**REQUIRED ACTION:**
Go to the line holding "FCFE(3) | FCFE(t) o TV(t): 7943 -> 7493" in the entries below and write out exactly every line down to and including the line holding "Electrical machinery | Result: 1.480 -> 0.480".

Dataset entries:
........

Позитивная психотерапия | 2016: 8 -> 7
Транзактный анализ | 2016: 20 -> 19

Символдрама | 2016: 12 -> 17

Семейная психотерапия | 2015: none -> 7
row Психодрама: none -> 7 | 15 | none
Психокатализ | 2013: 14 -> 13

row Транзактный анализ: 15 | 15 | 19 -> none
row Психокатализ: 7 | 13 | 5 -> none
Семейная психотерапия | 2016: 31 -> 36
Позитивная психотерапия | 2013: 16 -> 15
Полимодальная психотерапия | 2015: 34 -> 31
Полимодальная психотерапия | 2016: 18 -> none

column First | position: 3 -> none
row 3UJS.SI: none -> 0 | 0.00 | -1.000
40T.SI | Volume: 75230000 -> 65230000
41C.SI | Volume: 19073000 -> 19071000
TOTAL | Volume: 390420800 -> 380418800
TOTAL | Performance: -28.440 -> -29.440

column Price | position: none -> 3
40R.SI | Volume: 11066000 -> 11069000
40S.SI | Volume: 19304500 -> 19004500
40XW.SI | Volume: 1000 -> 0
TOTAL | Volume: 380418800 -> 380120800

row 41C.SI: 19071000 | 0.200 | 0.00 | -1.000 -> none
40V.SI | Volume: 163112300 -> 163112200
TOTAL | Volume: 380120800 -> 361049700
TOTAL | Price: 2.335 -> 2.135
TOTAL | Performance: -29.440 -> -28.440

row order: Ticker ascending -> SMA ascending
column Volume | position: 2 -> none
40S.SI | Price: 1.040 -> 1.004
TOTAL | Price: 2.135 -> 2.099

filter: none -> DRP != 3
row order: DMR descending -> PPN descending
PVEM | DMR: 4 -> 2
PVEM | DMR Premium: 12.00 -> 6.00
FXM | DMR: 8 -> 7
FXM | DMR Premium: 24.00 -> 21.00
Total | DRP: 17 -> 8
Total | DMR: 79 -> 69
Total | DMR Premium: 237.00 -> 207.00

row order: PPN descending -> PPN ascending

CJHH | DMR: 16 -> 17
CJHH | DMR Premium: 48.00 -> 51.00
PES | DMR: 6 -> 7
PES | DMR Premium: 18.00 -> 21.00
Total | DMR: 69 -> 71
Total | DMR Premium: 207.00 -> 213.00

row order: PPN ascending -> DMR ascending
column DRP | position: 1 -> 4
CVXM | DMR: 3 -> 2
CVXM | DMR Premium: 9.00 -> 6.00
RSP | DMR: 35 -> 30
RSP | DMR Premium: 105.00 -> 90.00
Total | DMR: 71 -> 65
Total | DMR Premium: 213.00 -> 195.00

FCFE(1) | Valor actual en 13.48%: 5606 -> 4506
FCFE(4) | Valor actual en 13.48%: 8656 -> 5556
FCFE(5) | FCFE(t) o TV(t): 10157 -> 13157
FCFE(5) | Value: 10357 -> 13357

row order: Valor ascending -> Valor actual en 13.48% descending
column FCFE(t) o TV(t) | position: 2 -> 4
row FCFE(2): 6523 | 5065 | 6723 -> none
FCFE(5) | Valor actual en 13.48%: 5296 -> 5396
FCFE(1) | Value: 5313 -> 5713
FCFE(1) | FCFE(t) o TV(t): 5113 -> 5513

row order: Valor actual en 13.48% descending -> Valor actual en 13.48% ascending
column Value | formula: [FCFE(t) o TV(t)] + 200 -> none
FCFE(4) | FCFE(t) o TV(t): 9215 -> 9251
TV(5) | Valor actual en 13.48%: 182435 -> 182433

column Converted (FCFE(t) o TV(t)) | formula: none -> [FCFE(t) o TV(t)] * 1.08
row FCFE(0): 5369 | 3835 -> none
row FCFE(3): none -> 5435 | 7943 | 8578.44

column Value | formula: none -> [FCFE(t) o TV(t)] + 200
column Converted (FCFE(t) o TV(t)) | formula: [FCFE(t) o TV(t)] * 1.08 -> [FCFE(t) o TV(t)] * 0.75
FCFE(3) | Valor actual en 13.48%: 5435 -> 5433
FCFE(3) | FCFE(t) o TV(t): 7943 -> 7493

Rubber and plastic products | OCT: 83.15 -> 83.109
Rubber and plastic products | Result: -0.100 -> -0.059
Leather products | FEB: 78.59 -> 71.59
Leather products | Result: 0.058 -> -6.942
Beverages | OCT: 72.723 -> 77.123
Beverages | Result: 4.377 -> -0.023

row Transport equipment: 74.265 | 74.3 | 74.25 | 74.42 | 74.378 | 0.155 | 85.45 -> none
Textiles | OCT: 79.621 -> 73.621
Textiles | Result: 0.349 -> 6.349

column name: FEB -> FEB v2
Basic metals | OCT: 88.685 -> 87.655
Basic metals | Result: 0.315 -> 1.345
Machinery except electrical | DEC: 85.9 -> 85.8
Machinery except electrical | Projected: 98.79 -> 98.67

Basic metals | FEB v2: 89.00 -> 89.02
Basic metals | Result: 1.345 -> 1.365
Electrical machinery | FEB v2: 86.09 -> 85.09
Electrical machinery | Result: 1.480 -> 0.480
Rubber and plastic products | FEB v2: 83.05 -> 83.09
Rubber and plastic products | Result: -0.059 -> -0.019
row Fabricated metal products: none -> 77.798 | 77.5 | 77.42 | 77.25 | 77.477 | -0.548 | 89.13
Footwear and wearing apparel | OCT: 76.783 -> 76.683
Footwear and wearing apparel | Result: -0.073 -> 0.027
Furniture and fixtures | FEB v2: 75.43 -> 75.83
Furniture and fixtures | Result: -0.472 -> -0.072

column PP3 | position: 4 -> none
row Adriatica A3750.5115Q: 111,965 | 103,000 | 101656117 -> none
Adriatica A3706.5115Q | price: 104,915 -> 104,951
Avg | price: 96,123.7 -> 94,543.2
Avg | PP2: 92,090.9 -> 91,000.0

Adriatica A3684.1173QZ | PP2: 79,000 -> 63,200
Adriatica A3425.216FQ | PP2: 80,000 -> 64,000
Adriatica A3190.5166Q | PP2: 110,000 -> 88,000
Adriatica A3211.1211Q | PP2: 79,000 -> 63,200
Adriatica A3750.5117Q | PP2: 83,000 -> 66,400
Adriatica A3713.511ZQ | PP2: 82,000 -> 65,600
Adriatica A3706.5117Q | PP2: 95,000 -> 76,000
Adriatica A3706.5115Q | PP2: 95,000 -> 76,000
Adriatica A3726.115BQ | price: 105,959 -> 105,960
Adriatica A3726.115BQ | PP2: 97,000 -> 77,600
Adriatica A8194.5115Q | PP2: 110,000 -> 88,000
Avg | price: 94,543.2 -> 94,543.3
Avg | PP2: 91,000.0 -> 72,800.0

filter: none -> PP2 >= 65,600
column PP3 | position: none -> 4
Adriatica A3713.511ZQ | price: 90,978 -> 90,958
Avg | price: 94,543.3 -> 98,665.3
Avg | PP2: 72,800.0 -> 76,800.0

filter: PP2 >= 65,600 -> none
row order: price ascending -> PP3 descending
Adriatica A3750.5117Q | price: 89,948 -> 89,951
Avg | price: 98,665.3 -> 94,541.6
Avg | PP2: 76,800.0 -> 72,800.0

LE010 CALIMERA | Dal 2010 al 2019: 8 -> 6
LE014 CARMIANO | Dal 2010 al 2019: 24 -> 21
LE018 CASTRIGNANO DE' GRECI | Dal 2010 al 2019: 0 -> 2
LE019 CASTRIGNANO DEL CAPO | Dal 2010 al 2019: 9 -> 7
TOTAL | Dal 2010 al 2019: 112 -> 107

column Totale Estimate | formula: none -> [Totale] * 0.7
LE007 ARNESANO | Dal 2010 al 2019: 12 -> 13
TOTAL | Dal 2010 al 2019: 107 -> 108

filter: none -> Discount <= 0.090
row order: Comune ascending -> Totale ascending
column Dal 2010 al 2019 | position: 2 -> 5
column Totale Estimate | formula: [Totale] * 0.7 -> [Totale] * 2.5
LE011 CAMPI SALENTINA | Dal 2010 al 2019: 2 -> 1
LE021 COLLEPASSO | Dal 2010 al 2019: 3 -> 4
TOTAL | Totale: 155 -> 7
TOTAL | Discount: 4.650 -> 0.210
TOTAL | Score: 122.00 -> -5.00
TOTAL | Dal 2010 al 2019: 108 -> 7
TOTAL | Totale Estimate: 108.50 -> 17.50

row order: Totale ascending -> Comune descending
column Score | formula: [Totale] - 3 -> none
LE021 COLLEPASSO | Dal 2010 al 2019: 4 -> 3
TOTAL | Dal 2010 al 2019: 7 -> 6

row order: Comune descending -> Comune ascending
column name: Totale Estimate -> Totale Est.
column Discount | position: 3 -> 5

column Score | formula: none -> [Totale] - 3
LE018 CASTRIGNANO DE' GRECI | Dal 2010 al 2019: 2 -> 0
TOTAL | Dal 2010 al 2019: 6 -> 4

........

**REPLY:**
FCFE(3) | FCFE(t) o TV(t): 7943 -> 7493

Rubber and plastic products | OCT: 83.15 -> 83.109
Rubber and plastic products | Result: -0.100 -> -0.059
Leather products | FEB: 78.59 -> 71.59
Leather products | Result: 0.058 -> -6.942
Beverages | OCT: 72.723 -> 77.123
Beverages | Result: 4.377 -> -0.023

row Transport equipment: 74.265 | 74.3 | 74.25 | 74.42 | 74.378 | 0.155 | 85.45 -> none
Textiles | OCT: 79.621 -> 73.621
Textiles | Result: 0.349 -> 6.349

column name: FEB -> FEB v2
Basic metals | OCT: 88.685 -> 87.655
Basic metals | Result: 0.315 -> 1.345
Machinery except electrical | DEC: 85.9 -> 85.8
Machinery except electrical | Projected: 98.79 -> 98.67

Basic metals | FEB v2: 89.00 -> 89.02
Basic metals | Result: 1.345 -> 1.365
Electrical machinery | FEB v2: 86.09 -> 85.09
Electrical machinery | Result: 1.480 -> 0.480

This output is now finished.